══ Recorded information
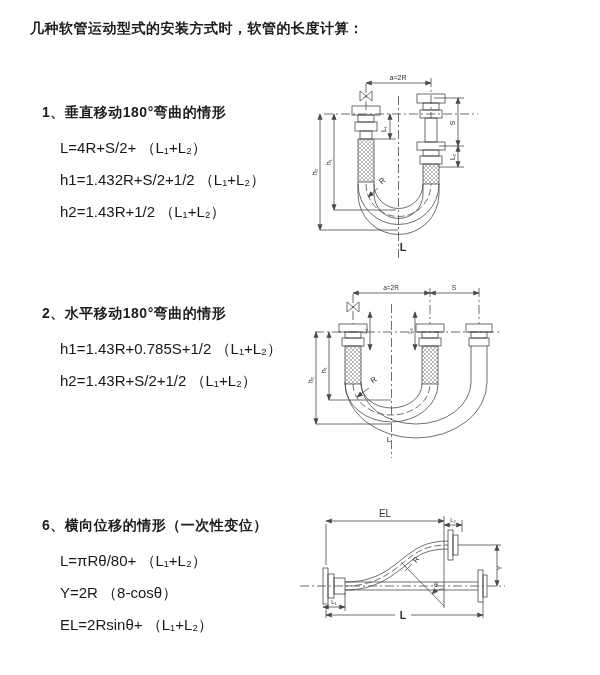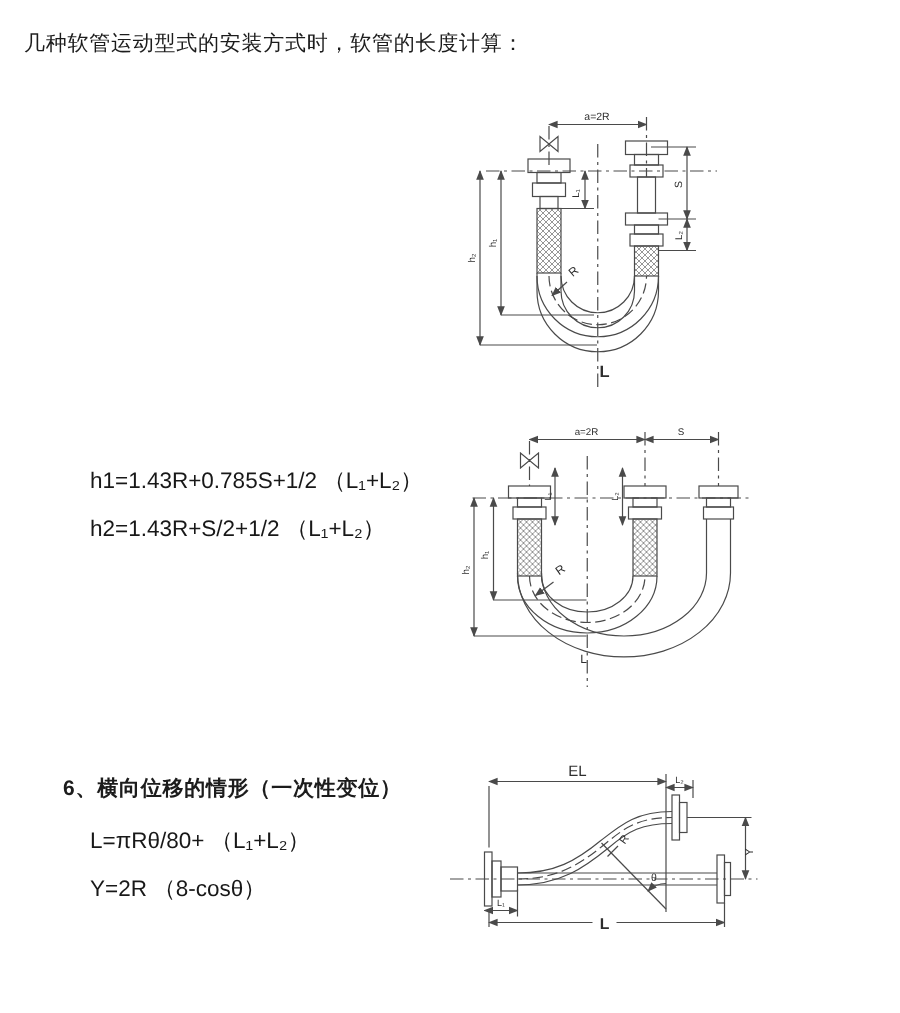--- a/index.html
+++ b/index.html
@@ -15,10 +15,10 @@
   }
   .doc-title {
     position: absolute;
-    left: 16px;
+    left: 30px;
     top: 20px;
     font-size: 14px;
-    font-weight: 400;
+    font-weight: 700;
     letter-spacing: 0.5px;
   }
   .section { position: absolute; left: 42px; }

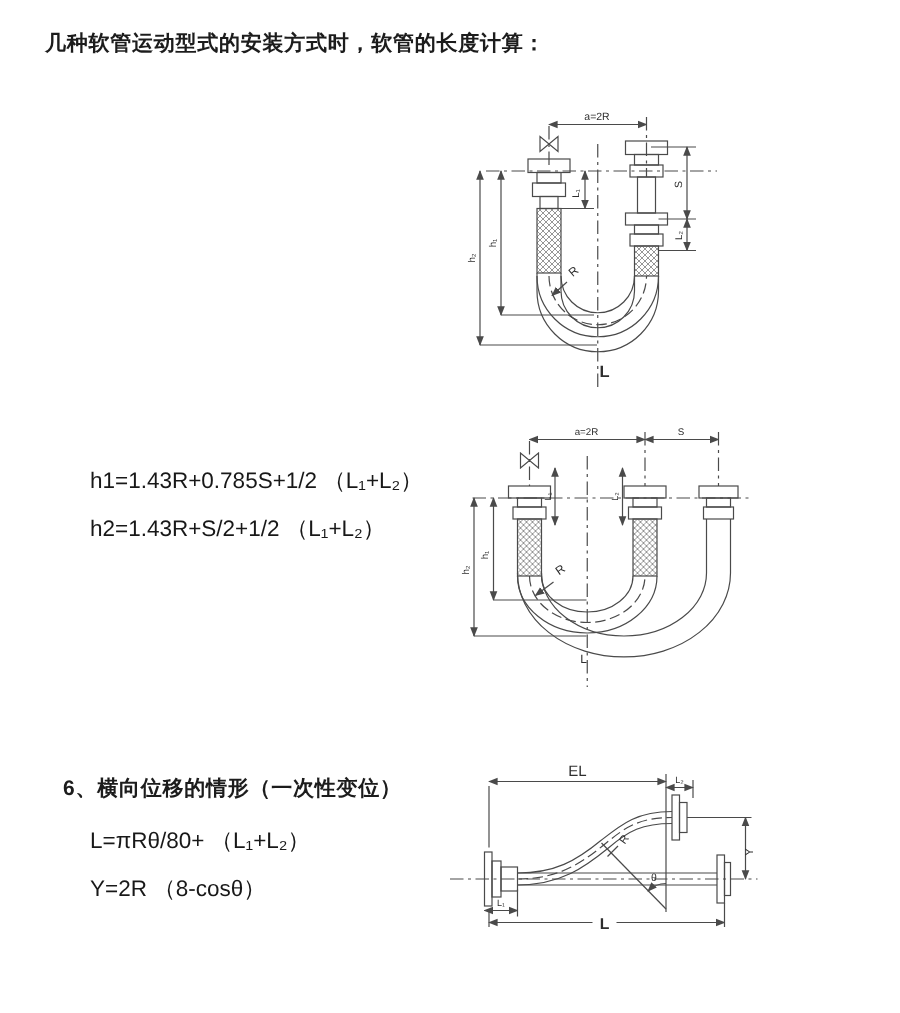--- a/index.html
+++ b/index.html
@@ -49,6 +49,12 @@
 
   <div class="doc-title">几种软管运动型式的安装方式时，软管的长度计算：</div>
 
+  <div class="section section-1">
+    <div class="sec-heading">1、垂直移动180°弯曲的情形</div>
+    <div class="formula">L=4R+S/2+ （L₁+L₂）</div>
+    <div class="formula">h1=1.432R+S/2+1/2 （L₁+L₂）</div>
+    <div class="formula">h2=1.43R+1/2 （L₁+L₂）</div>
+  </div>
 
   <div class="section section-2">
     <div class="formula">h1=1.43R+0.785S+1/2 （L₁+L₂）</div>

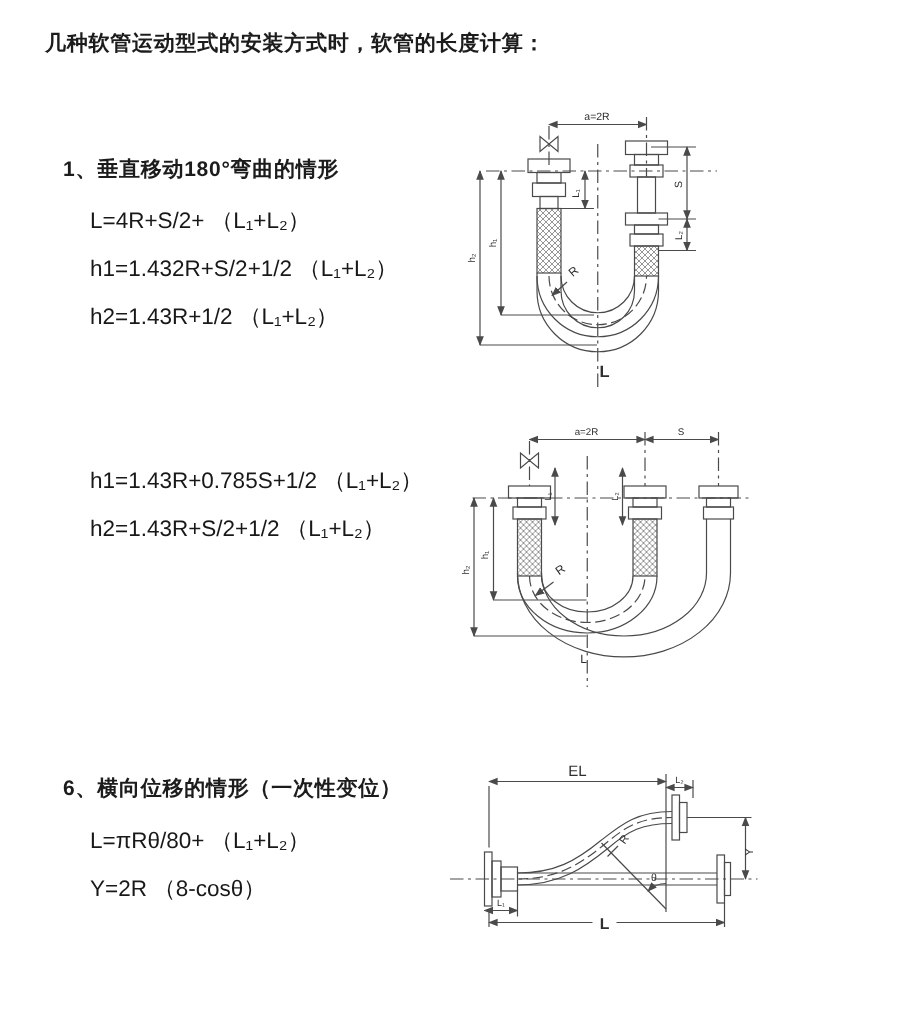--- a/index.html
+++ b/index.html
@@ -57,6 +57,7 @@
   </div>
 
   <div class="section section-2">
+    <div class="sec-heading">2、水平移动180°弯曲的情形</div>
     <div class="formula">h1=1.43R+0.785S+1/2 （L₁+L₂）</div>
     <div class="formula">h2=1.43R+S/2+1/2 （L₁+L₂）</div>
   </div>

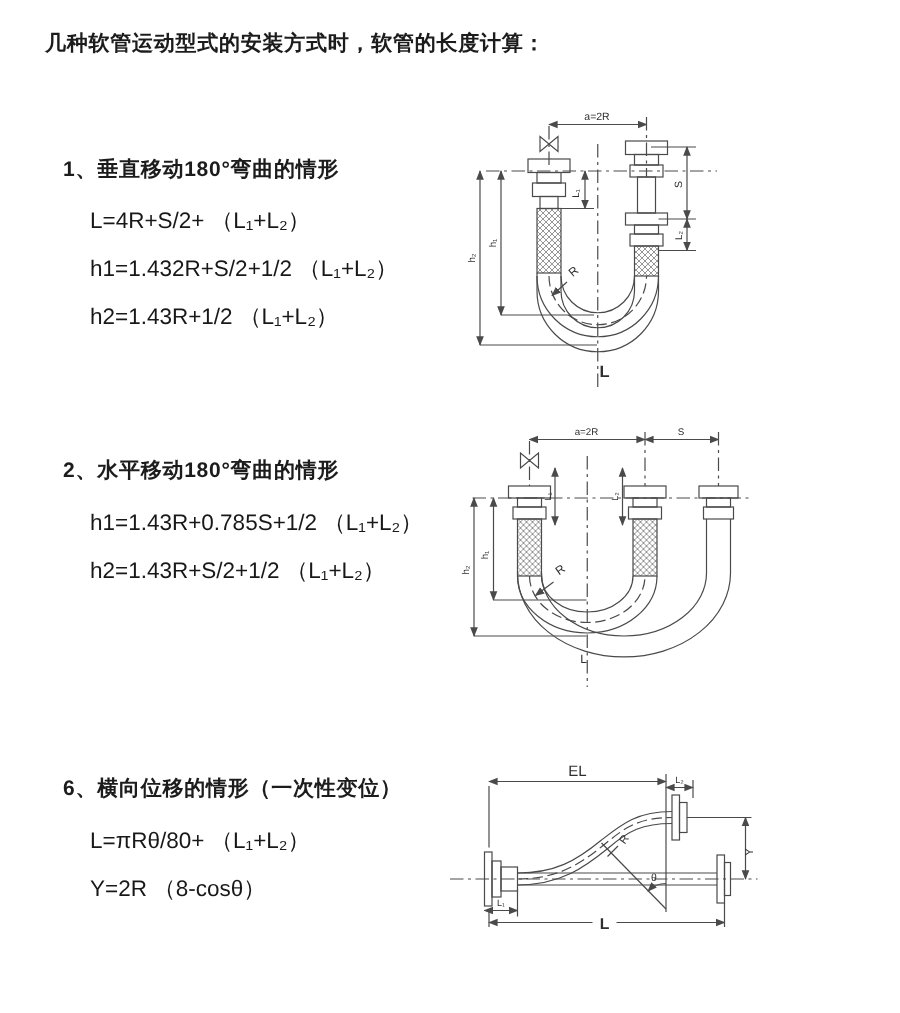--- a/index.html
+++ b/index.html
@@ -66,6 +66,7 @@
     <div class="sec-heading">6、横向位移的情形（一次性变位）</div>
     <div class="formula">L=πRθ/80+ （L₁+L₂）</div>
     <div class="formula">Y=2R （8-cosθ）</div>
+    <div class="formula">EL=2Rsinθ+ （L₁+L₂）</div>
   </div>
 
   <svg class="diag" style="left:306px; top:70px;" width="290" height="196" viewBox="0 0 290 196">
════
The task
For this exercise, copy the entries above exactly and skip any picture.

Exercise response
--- a/index.html
+++ b/index.html
@@ -15,10 +15,10 @@
   }
   .doc-title {
     position: absolute;
-    left: 16px;
+    left: 30px;
     top: 20px;
     font-size: 14px;
-    font-weight: 400;
+    font-weight: 700;
     letter-spacing: 0.5px;
   }
   .section { position: absolute; left: 42px; }

--- a/index.html
+++ b/index.html
@@ -49,6 +49,12 @@
 
   <div class="doc-title">几种软管运动型式的安装方式时，软管的长度计算：</div>
 
+  <div class="section section-1">
+    <div class="sec-heading">1、垂直移动180°弯曲的情形</div>
+    <div class="formula">L=4R+S/2+ （L₁+L₂）</div>
+    <div class="formula">h1=1.432R+S/2+1/2 （L₁+L₂）</div>
+    <div class="formula">h2=1.43R+1/2 （L₁+L₂）</div>
+  </div>
 
   <div class="section section-2">
     <div class="formula">h1=1.43R+0.785S+1/2 （L₁+L₂）</div>

--- a/index.html
+++ b/index.html
@@ -57,6 +57,7 @@
   </div>
 
   <div class="section section-2">
+    <div class="sec-heading">2、水平移动180°弯曲的情形</div>
     <div class="formula">h1=1.43R+0.785S+1/2 （L₁+L₂）</div>
     <div class="formula">h2=1.43R+S/2+1/2 （L₁+L₂）</div>
   </div>

--- a/index.html
+++ b/index.html
@@ -66,6 +66,7 @@
     <div class="sec-heading">6、横向位移的情形（一次性变位）</div>
     <div class="formula">L=πRθ/80+ （L₁+L₂）</div>
     <div class="formula">Y=2R （8-cosθ）</div>
+    <div class="formula">EL=2Rsinθ+ （L₁+L₂）</div>
   </div>
 
   <svg class="diag" style="left:306px; top:70px;" width="290" height="196" viewBox="0 0 290 196">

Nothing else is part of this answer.